### [Problem description]
The response should contain only those lines of the entries below that include the string "width".

= = = =

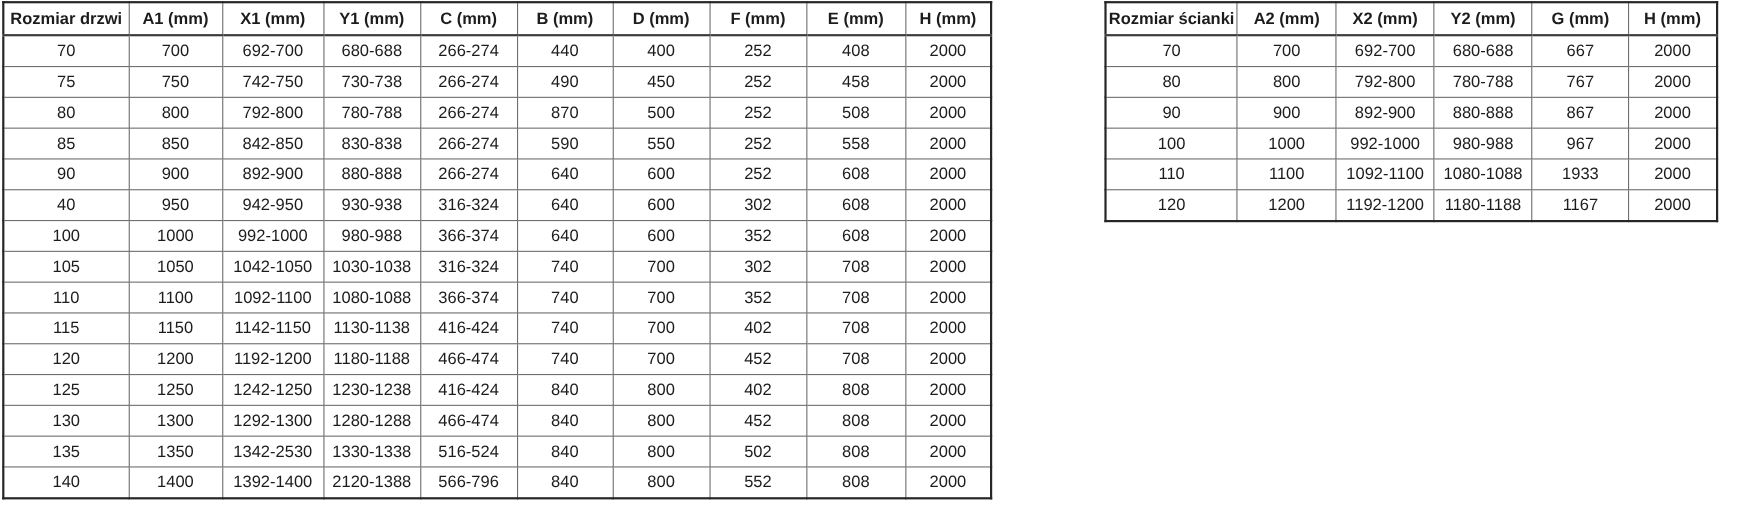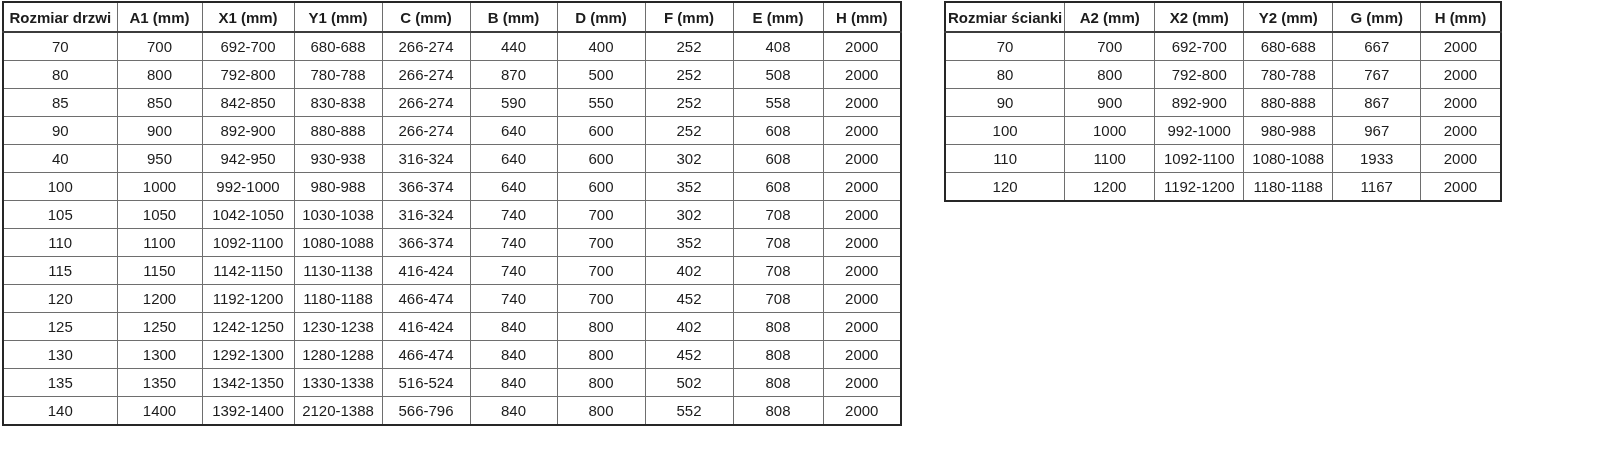--- a/index.html
+++ b/index.html
@@ -6,21 +6,21 @@
     margin: 0;
     padding: 0;
     background: #ffffff;
     width: 1600px;
     height: 459px;
     overflow: hidden;
   }
   .wrap {
     display: flex;
     align-items: flex-start;
-    gap: 42px;
+    gap: 102px;
     padding: 1px 0 0 2px;
     font-family: "Liberation Sans", sans-serif;
   }
   table.spec {
     border-collapse: collapse;
     table-layout: fixed;
     font-size: 15px;
     color: #1c1c1c;
     border: 2px solid #262626;
     background: #ffffff;
@@ -81,20 +81,32 @@
           <td>692-700</td>
           <td>680-688</td>
           <td>266-274</td>
           <td>440</td>
           <td>400</td>
           <td>252</td>
           <td>408</td>
           <td>2000</td>
         </tr>
         <tr>
+          <td>75</td>
+          <td>750</td>
+          <td>742-750</td>
+          <td>730-738</td>
+          <td>266-274</td>
+          <td>490</td>
+          <td>450</td>
+          <td>252</td>
+          <td>458</td>
+          <td>2000</td>
+        </tr>
+        <tr>
           <td>80</td>
           <td>800</td>
           <td>792-800</td>
           <td>780-788</td>
           <td>266-274</td>
           <td>870</td>
           <td>500</td>
           <td>252</td>
           <td>508</td>
           <td>2000</td>
@@ -215,21 +227,21 @@
           <td>466-474</td>
           <td>840</td>
           <td>800</td>
           <td>452</td>
           <td>808</td>
           <td>2000</td>
         </tr>
         <tr>
           <td>135</td>
           <td>1350</td>
-          <td>1342-1350</td>
+          <td>1342-2530</td>
           <td>1330-1338</td>
           <td>516-524</td>
           <td>840</td>
           <td>800</td>
           <td>502</td>
           <td>808</td>
           <td>2000</td>
         </tr>
         <tr>
           <td>140</td>

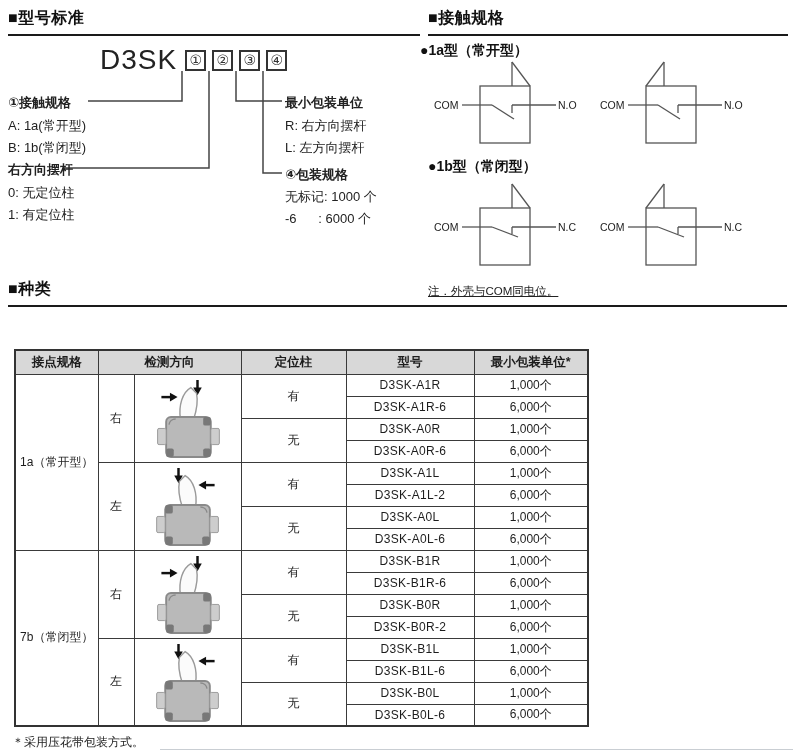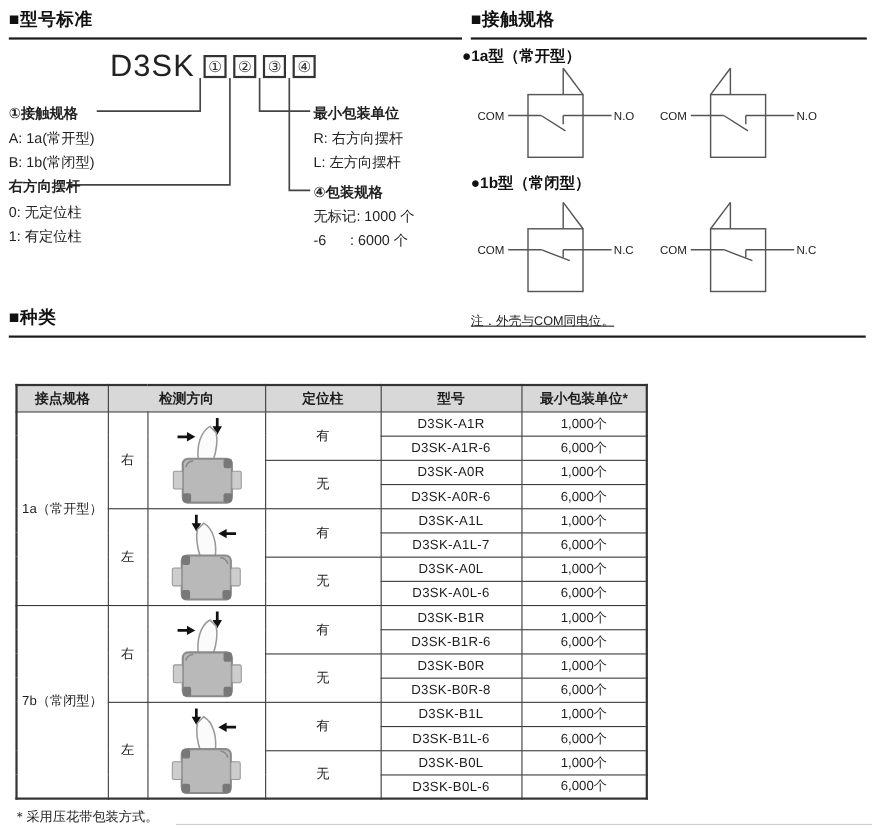--- a/index.html
+++ b/index.html
@@ -245,21 +245,21 @@
           <rect x="17" y="75" width="8" height="9" rx="2" fill="#787878"></rect>
           <rect x="56" y="75" width="8" height="9" rx="2" fill="#787878"></rect>
           <path d="M20,50 a7,7 0 0 1 7,-6" fill="none" stroke="#8a8a8a" stroke-width="1.5"></path>
         </svg>
       </td>
       <td rowspan="2">有</td>
       <td class="cell-model">D3SK-A1L</td>
       <td>1,000个</td>
     </tr>
     <tr>
-      <td class="cell-model">D3SK-A1L-7</td>
+      <td class="cell-model">D3SK-A1L-2</td>
       <td>6,000个</td>
     </tr>
     <tr>
       <td rowspan="2">无</td>
       <td class="cell-model">D3SK-A0L</td>
       <td>1,000个</td>
     </tr>
     <tr>
       <td class="cell-model">D3SK-A0L-6</td>
       <td>6,000个</td>
@@ -295,21 +295,21 @@
     <tr>
       <td class="cell-model">D3SK-B1R-6</td>
       <td>6,000个</td>
     </tr>
     <tr>
       <td rowspan="2">无</td>
       <td class="cell-model">D3SK-B0R</td>
       <td>1,000个</td>
     </tr>
     <tr>
-      <td class="cell-model">D3SK-B0R-8</td>
+      <td class="cell-model">D3SK-B0R-2</td>
       <td>6,000个</td>
     </tr>
     <tr>
       <td rowspan="4">左</td>
       <td rowspan="4" class="switch-slot">
         <svg class="switch-svg mirror" width="76" height="82" viewBox="0 0 80 86">
           <g>
             <line x1="50" y1="3" x2="50" y2="12" stroke="#111" stroke-width="2.6"></line>
             <polygon points="45.5,11 54.5,11 50,19" fill="#111"></polygon>
           </g>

= = = =

### [Solved exercise]
     width: 1600px;
           <rect x="17" y="75" width="8" height="9" rx="2" fill="#787878"></rect>
           <rect x="56" y="75" width="8" height="9" rx="2" fill="#787878"></rect>
           <path d="M20,50 a7,7 0 0 1 7,-6" fill="none" stroke="#8a8a8a" stroke-width="1.5"></path>
         <svg class="switch-svg mirror" width="76" height="82" viewBox="0 0 80 86">
             <line x1="50" y1="3" x2="50" y2="12" stroke="#111" stroke-width="2.6"></line>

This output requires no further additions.